The crumpets go into his wastepaper basket - he will find a way to excuse this to Mrs Hudson later - and Watson contemplates adding liberal measures of the brandy he pretends not to keep in the bottom drawer of his desk to the teapot, before deciding that Holmes has had enough from him today without taking away the last pieces of his respectability too. No one is going to take those, he has fought too hard and too long to let them go now. He sips at the tea as it goes cold, trying not to think about Holmes, about his harsh cruel words, about his facial expressions, about every last thing Watson should really not have said aloud.

Watson lets his head drop into his hands, massages his temples in an attempt to assuage the insistent, thudding pulse there. This is messier than any argument they have ever had in the past; at least in the past they were concerned about concealing the other emotions that flickered darkly behind their words. Now, all of it is out in the open, naked and raw and ugly and painful. Sooner or later, he will have more patients, will have to pick himself up and put himself together and get through the rest of the day. Right now, though, he has five minutes in which to quietly despair.

A slight movement has him raising his head; Mrs Hudson or a patient would have announced themselves, Gladstone would already be trying to eat his crumpets out of the bin or be lying pathetically on the rug looking martyred (and doing a better job than Holmes ever has; possibly because Gladstone has never asked to be drugged with experimental concoctions by a bored scientific genius; at least, not to Watson’s knowledge). He does not see Holmes - his friend is too quick for that - but nonetheless he knows he has been being watched, and the thought makes him grit his teeth. Holmes has never understood the meaning of distance, or of personal space - he was stealing Watson’s clothing and walking in on him in the bathroom within a week of them moving in together - but that does not stop Watson from occasionally hating that he cannot ever have a moment of privacy.

Slowly, he straightens his posture, stretching out his shoulders which hurt from the tension and from having been hunched so long. He stands up, moving to stand by his window and look down onto Baker Street, cheerfully bustling and everyone oblivious to what happens behind cold brick and glass. Because he is listening for it, he hears the soft click of the door to the adjoining room, and resists the childish urge to go and wedge a chair beneath the handle to prevent Holmes from coming out and spying on him again.

A few moments later, he hears the first strains of Holmes’ violin coming through the wall; something by Chopin, he thinks, played so mournfully and sadly it is just long disjointed notes, barely melodious at all.

Something inside him snaps; Watson throws a medical dictionary at the wall dividing the room into two.

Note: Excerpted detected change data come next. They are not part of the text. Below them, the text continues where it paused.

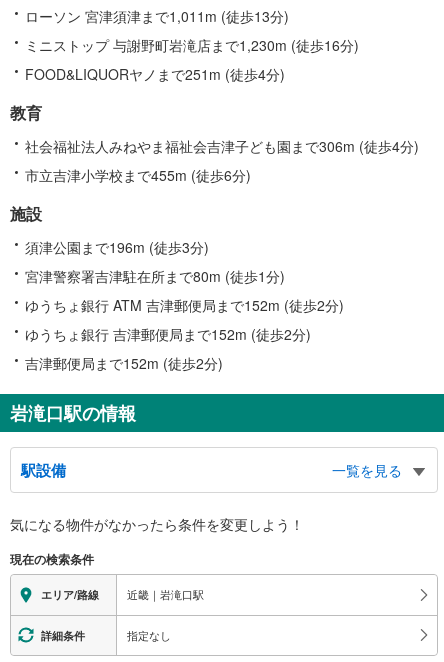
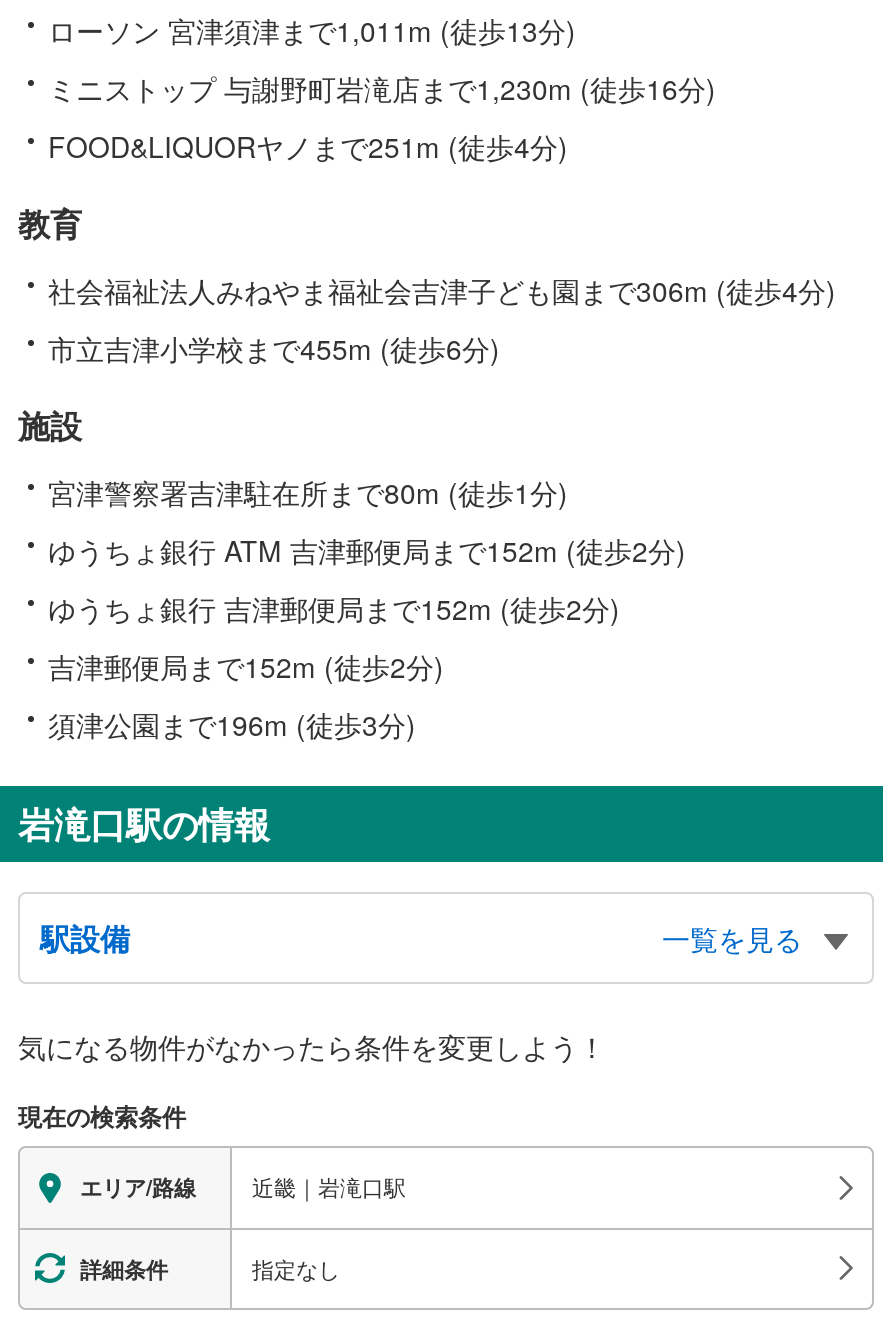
moved down: 須津公園まで196m (徒歩3分)

moved up: 宮津警察署吉津駐在所まで80m (徒歩1分) | ゆうちょ銀行 ATM 吉津郵便局まで152m (徒歩2分) | ゆうちょ銀行 吉津郵便局まで152m (徒歩2分) | 吉津郵便局まで152m (徒歩2分)
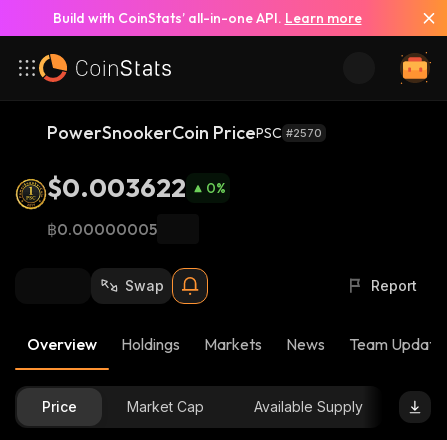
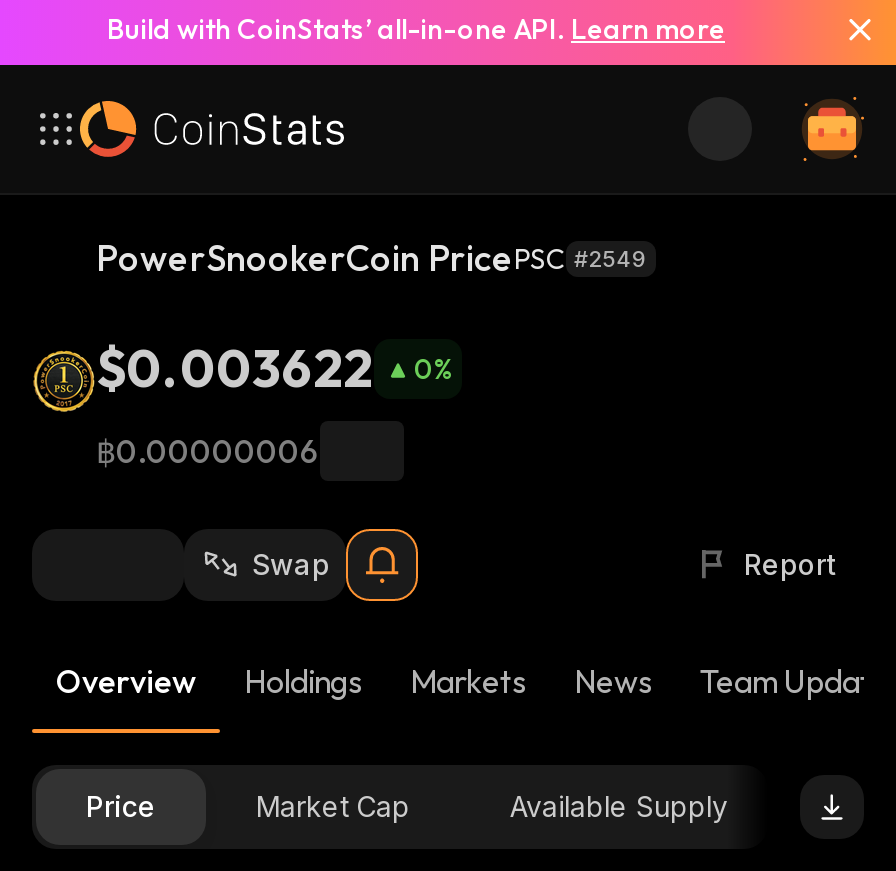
- PowerSnookerCoin PricePSC #2570
+ PowerSnookerCoin PricePSC #2549

- ฿0.00000005
+ ฿0.00000006
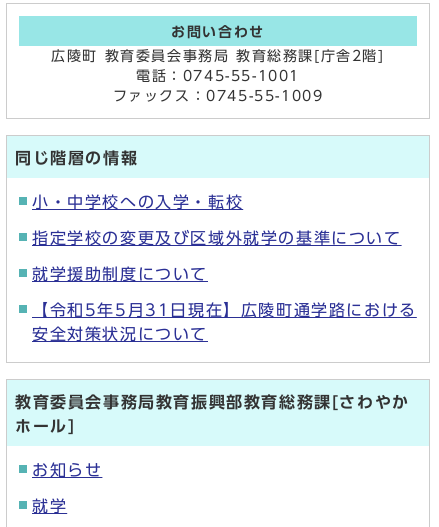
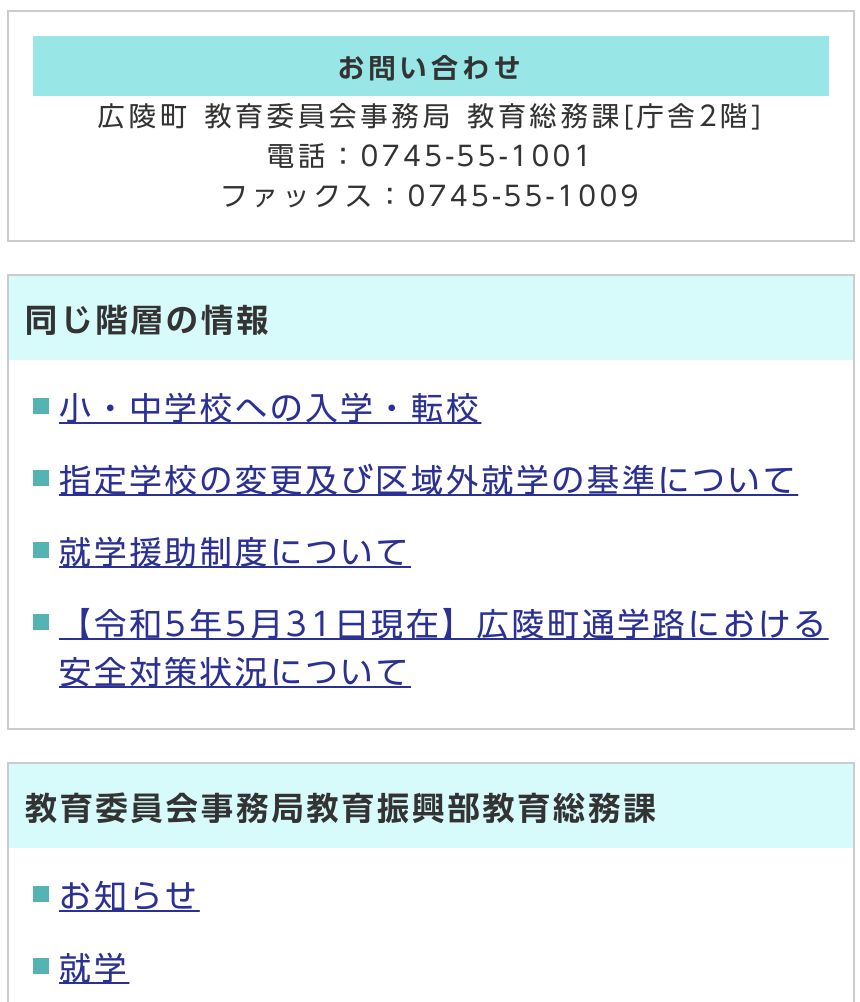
- 教育委員会事務局教育振興部教育総務課[さわやか
- ホール]
+ 教育委員会事務局教育振興部教育総務課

It makes a satisfying thump and then falls to the floor, spine broken.

“You’ve hurt your shoulder,” he shouts, “you shouldn’t be playing the violin unless you want to make it worse.”

There is a defiant, messy squeak of the strings, and then silence. After a moment, Watson allows himself a smile.

=

The room is dark when he finally returns to it, fire barely burning and curtains closed against the twilight. Watson sighs and goes about lighting the lamps before anything else; he has had his fill of ambiguity and half-light. This done, he looks around to discover Holmes draped across the sofa, looking particularly tragic and tired, a heavy book lying in his lap. He does not look at Watson, does not look up at all. The violin is lying on a table nearby, and Watson refuses to think that it is wearing an expression of reproach because it is, after all, just a violin. After a moment of contemplation, he walks over to Holmes.

“Move your feet,” he says softly, making a conscious effort to keep harshness from his voice, and Holmes obediently folds his legs up enough to allow Watson to sit on the other end of the sofa. The table next to this end is covered in the day’s post, left unopened, and Watson helps himself to a letter, trying not to let his hands shake as he rips it open.

“Have you forgiven me yet?” Holmes asks as Watson peruses the contents.

“Not yet,” Watson replies. “But I have reached the point where I no longer want to throw things at you, so I feel I can return to a room that contains both you and fragile objects.”

“You broke a vase,” Holmes tells him. “When you the slammed the door earlier.”

“Ah.” Watson turns the letter over; he can solve the case himself, so it will not do for Holmes. Maybe if he is feeling benevolent tomorrow he will reply to the letter and tell Mrs Raines just where her husband keeps disappearing off to; or perhaps he will leave her in blissful ignorance. “Did we like the vase?”

“Not particularly,” Holmes replies. “It was that one with badly-painted begonias on it that was a present from your aunt. Or my aunt.” He looks thoughtful. “One of our aunts anyway. Do we have aunts?”

Watson feels amusement curling his mouth, in spite of it all. “Well, we’d better hope we do, or else the vase was part of some giant plot to bring you down.”

They exchange smiles at the thought and then Watson reaches for more post, tearing another envelope open. Yet another tiresome case of stolen property that is never as interesting as it first appears to be.

“Have you forgiven me now?” Holmes asks after a few minutes.

Watson sighs. “No, Holmes. But nor would I like to continue our argument.”

Holmes nods. “I think we have sufficiently injured each other’s feelings for one day.” When Watson says nothing, he adds: “of course, you could say something like I did not know you had feelings to be injured in the first place and we can continue from there.”

“No,” Watson murmurs, “no, old boy, I’m not going to say that.”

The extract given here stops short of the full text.